Des supporters de l'équipe tchèque de tennis en novembre 2015. | MICHAL CIZEK / AFP

Comme il y a presque vingt-quatre ans, lorsque deux hommes politiques, le Tchèque Vaclav Klaus, et le Slovaque Vladimir Meciar, avaient convenu de diviser la Tchécoslovaquie sans demander l’avis de leurs concitoyens, six dirigeants praguois ont définitivement tranché les débats récurrents à propos de l’appellation usuelle de la République tchèque, le nom inscrit dans la Constitution.

Les chefs de l’Etat, du gouvernement, de la diplomatie, les présidents des deux chambres du Parlement et le ministre de la défense ont annoncé, jeudi 14 avril, dans un communiqué de presse, qu’ils allaient demander à l’ONU d’enregistrer la forme abrégée Tchéquie en français, Czechia en anglais, Tschechien en allemand, Chequia en espagnol, etc., pour désigner le pays « partout où il n’est pas nécessaire que figure le nom officiel ».

L’annonce a surpris plus d’un homme politique ou commentateur tchèque. Comme le montre le lancement concomitant d’un site Internet pour « expliquer les faits et démentir les mythes », l’opération avait été préparée en catimini depuis quelques semaines alors que le débat sur le sujet était en sommeil.

Les premières réactions ont confirmé qu’il n’existe même pas de consensus au sein du gouvernement, une coalition de centre gauche, ni au Sénat ou à la Chambre des députés, ni a fortiori dans la société. La ministre du développement régional, Karla Slechtova, a déclaré sa ferme opposition au terme « Czechia » sur son compte twitter : « Je ne veux pas qu’on confonde mon pays avec la Chechnia » (la Tchétchénie). Le milliardaire et ministre des finances d’origine slovaque Andrej Babis, numéro deux du cabinet, a écrit « qu’on ne lui fera pas prononcer ce nom ».

Lubie du président Milos Zeman

Si les Tchèques entre eux, et dans la presse locale, utilisent depuis longtemps la forme « Cesko » (prononcez tchessco), ils n’emploient que le nom constitutionnel lorsqu’ils parlent de leur pays à un étranger. La forme brève, en particulier Tschechien, couramment employée dans la presse outre-Rhin, leur est difficilement acceptable car elle rappelle l’appellation usitée par Hitler pour désigner ce qu’il restait de leur pays après son dépeçage au lendemain des accords de Munich.

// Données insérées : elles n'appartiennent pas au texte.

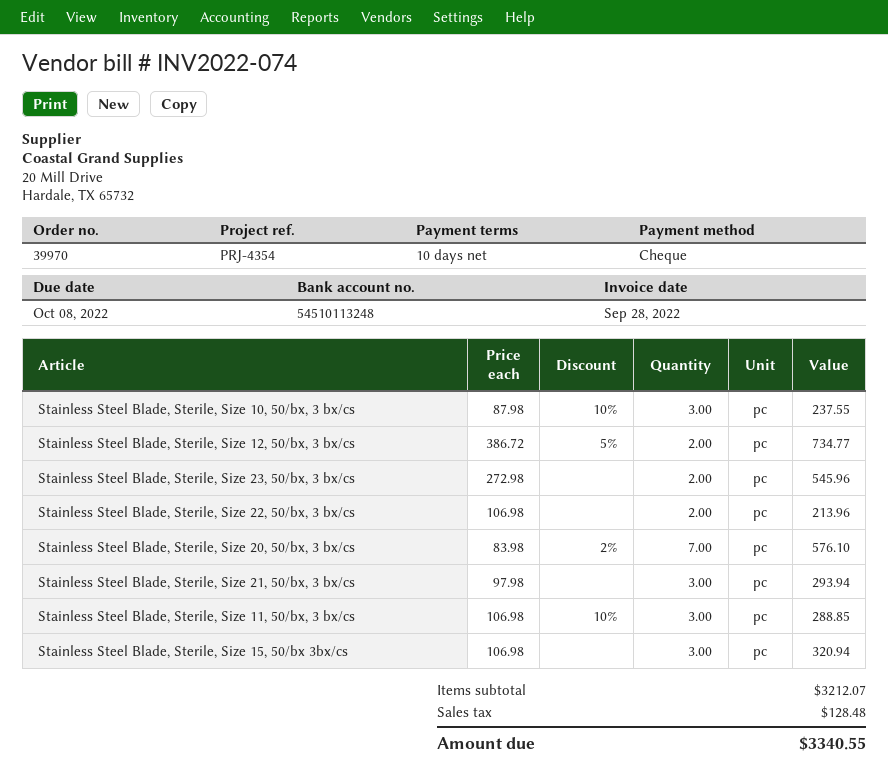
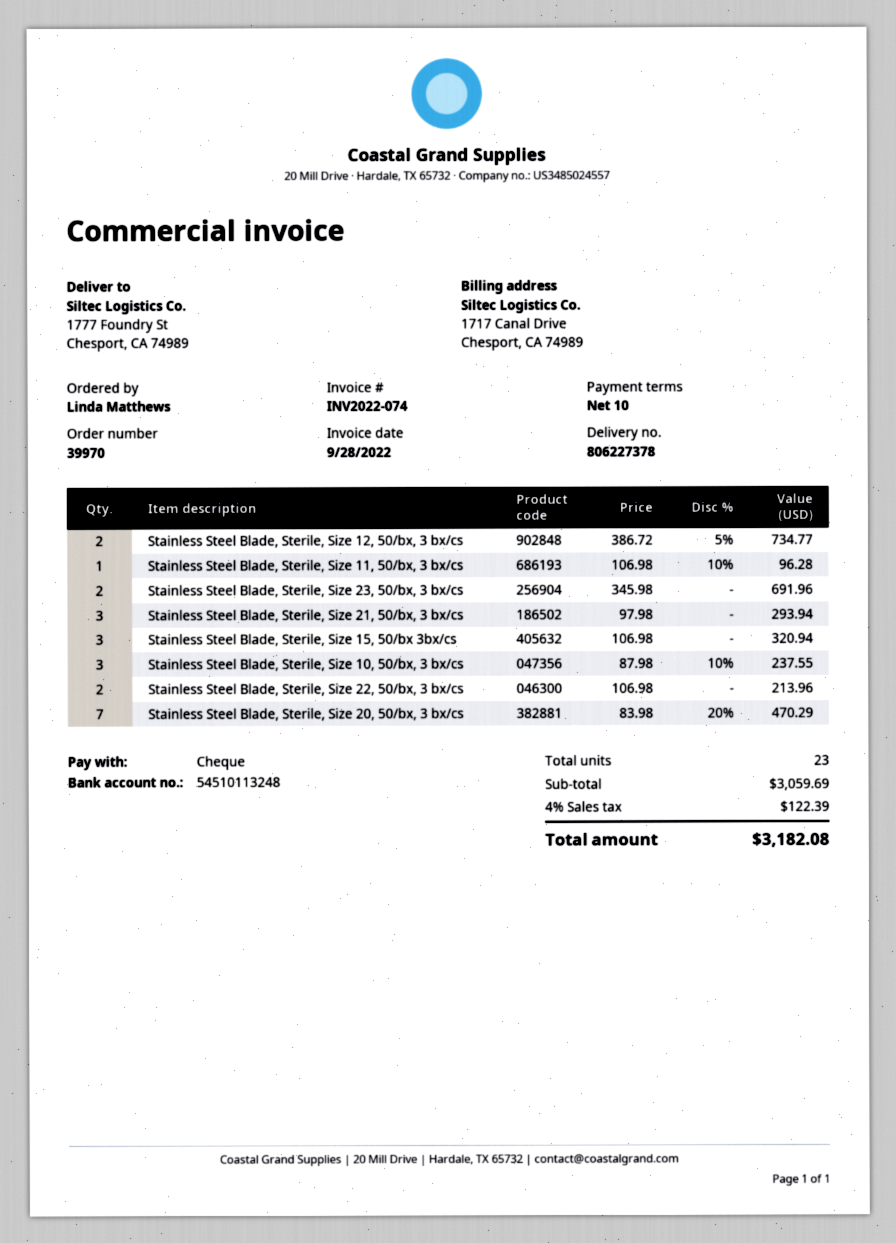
Stainless Steel Blade, Sterile, Size 23, 50/bx, 3 bx/cs: 2 x 272.98 = 545.96 -> 2 x 345.98 = 691.96
Stainless Steel Blade, Sterile, Size 20, 50/bx, 3 bx/cs: 7 x 83.98 - 2% = 576.10 -> 7 x 83.98 - 20% = 470.29
Stainless Steel Blade, Sterile, Size 11, 50/bx, 3 bx/cs: 3 x 106.98 - 10% = 288.85 -> 1 x 106.98 - 10% = 96.28
subtotal: 3212.07 -> 3059.69
tax: 128.48 -> 122.39
total: 3340.55 -> 3182.08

Lubie du président tchèque, Milos Zeman, qui, depuis sa prise de fonction en 2013, critique régulièrement la « froide » République tchèque pour promouvoir le nom Tchéquie, « court et sympathique », l’adoption de ce terme est un nouveau coup porté à l’héritage du premier président tchèque et ex-dissident Vaclav Havel. Opposé à cette forme tronquée de Tchécoslovaquie dont il ne souhaitait pas l’éclatement, l’intellectuel est la bête noire du M. Zeman.

Ce dernier a décrété la guerre à l’intelligentsia tchèque que le porte-parole présidentiel a assuré, dans un tweet, vouloir envoyer « en rééducation dans les champs et les usines » . Il a aussi entamé un virage à 180 degrés de la politique étrangère de Prague qui était « inféodée aux USA et à l’UE » en déclarant sa flamme aux régimes russe et chinois. Il a remisé au placard la défense des droits de l’homme dans le monde qui était la marque de la diplomatie tchèque et tient, dès qu’on lui tend un micro, des propos xénophobes.